A friend told me about Home Primes and that he was working on HP49(119)
around the same time, so I added that to the queue alongside RSA and π. It has apparently eluded factorization for almost a decade since its discovery at this point, and has burned through most / all of the Curves below several times over.

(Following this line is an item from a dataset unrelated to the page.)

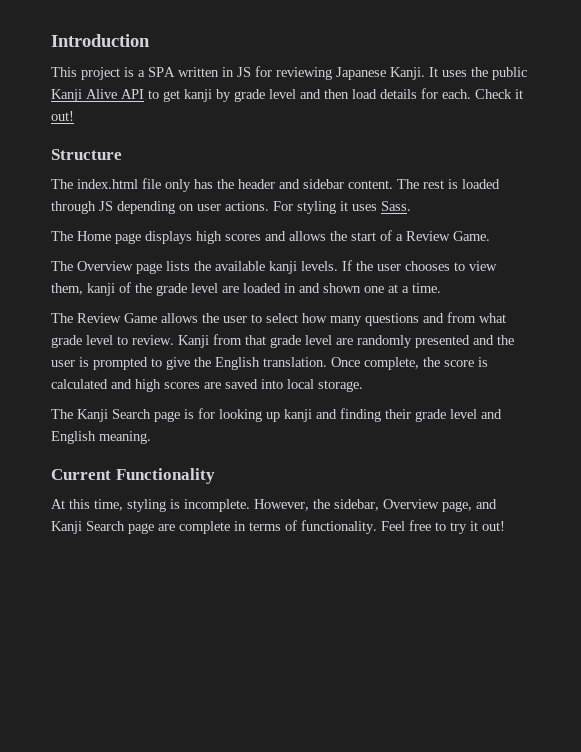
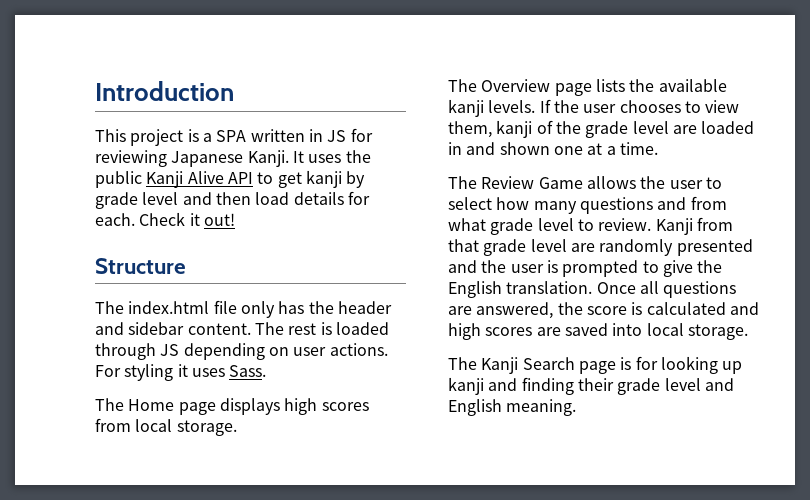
[265,230,490,241] and allows the start of a Review Game. -> [95,418,237,436] from local storage.
[364,357,419,370] complete, -> [639,281,737,298] [448,302,554,319] all questions are answered,
[51,468,215,484] [51,499,497,512] [51,520,505,534] // Current Functionality // At this time, styling is incomplete. However, the sidebar, Overview page, and Kanji Search page are complete in terms of functionality. Feel free to try it out! -> (577, 407) none

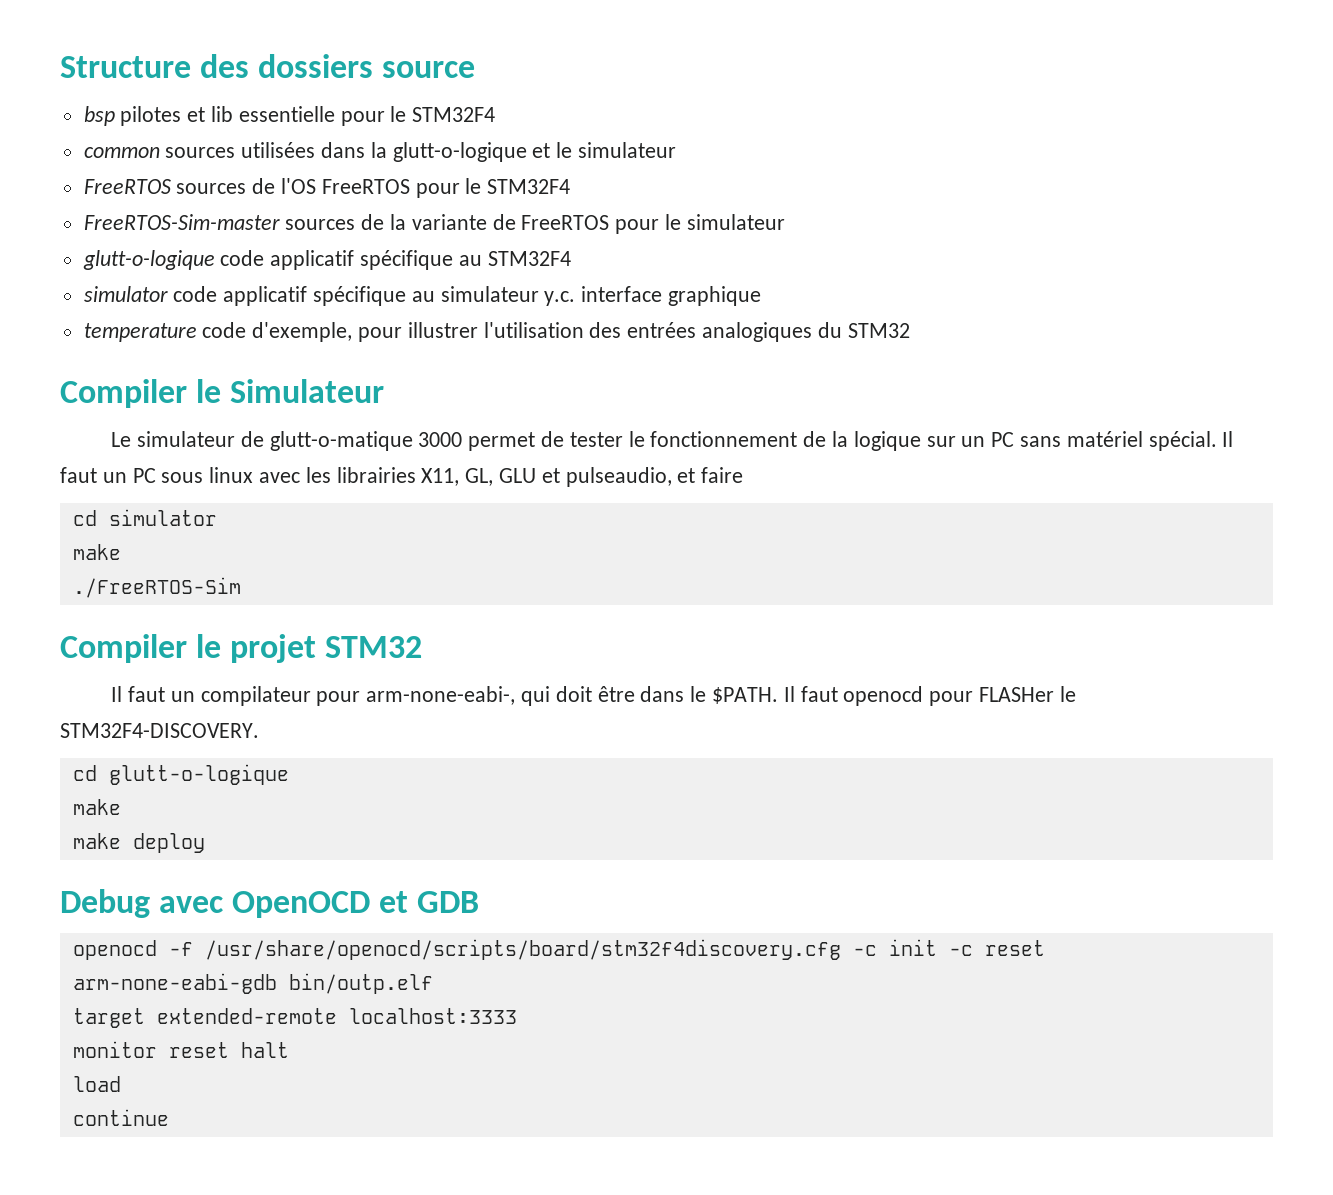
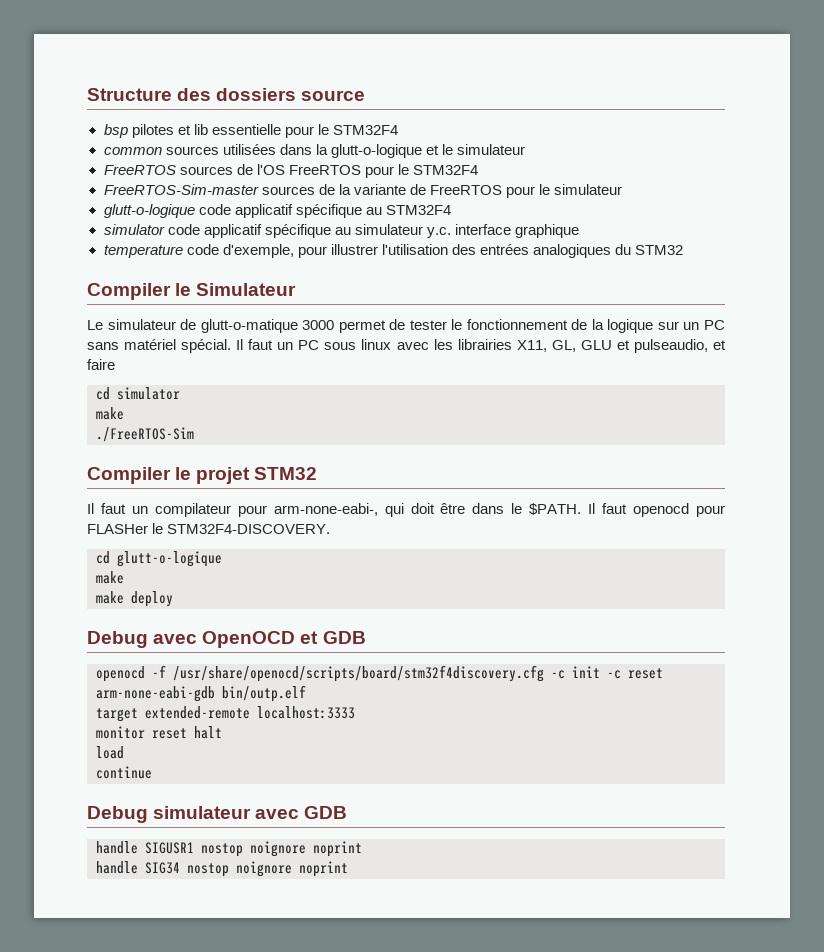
(169, 1117) none -> [87,806,348,823] [96,841,362,857] [96,861,348,877] // Debug simulateur avec GDB // handle SIGUSR1 nostop noignore noprint // handle SIG34 nostop noignore noprint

Based on curves from Mersenne Wiki "Elliptic Curve Method"
Digits | B1 | GMP-ECM B2 | Curves |
---|---|---|---|
15 | 2,000 | 147,396 | |
20 | 11,000 | 1,873,422 | 86 |
25 | 50,000 | 12,746,592 | 214 |
30 | 250,000 | 128,992,510 | 430 |
35 | 1,000,000 | 1,045,563,762 | 910 |
40 | 3,000,000 | 5,706,890,290 | 2,351 |
45 | 11,000,000 | 35,133,391,030 | 4,482 |
50 | 43,000,000 | 240,490,660,426 | 7,557 |
55 | 110,000,000 | 776,278,396,540 | 17,884 |
60 | 260,000,000 | 3,178,559,884,516 | 42,057 |
65 | 850,000,000 | 15,892,628,251,516 | 69,471 |
70 | 2,900,000,000 | 105,101,237,217,912 | 102,212 |
75 | 7,600,000,000 | 425,332,376,469,022 | 188,056 |
80 | 25,000,000,000 | 2,551,982,328,195,322 | 265,557 |
- Start with a composite
X = N * M
whereN ≅ M
andD = log10(N)
- Look up
D
in theDigits
column to find your row - If your
D
is between rows, either pick the larger value or pick a number between the two values - Find the
B1
value andCurves
count
With these, you have the parameters for ecm
:
echo ${X} | ecm -one -c ${CURVES} ${B1}
ECM will set the B2
parameter appropriately to match these table values, or you can specify it as
echo ${X} | ecm -one -c ${CURVES} ${B1} ${B2}
If N ≫ M
you should use D = log10(M)
to find the smaller factor more efficiently.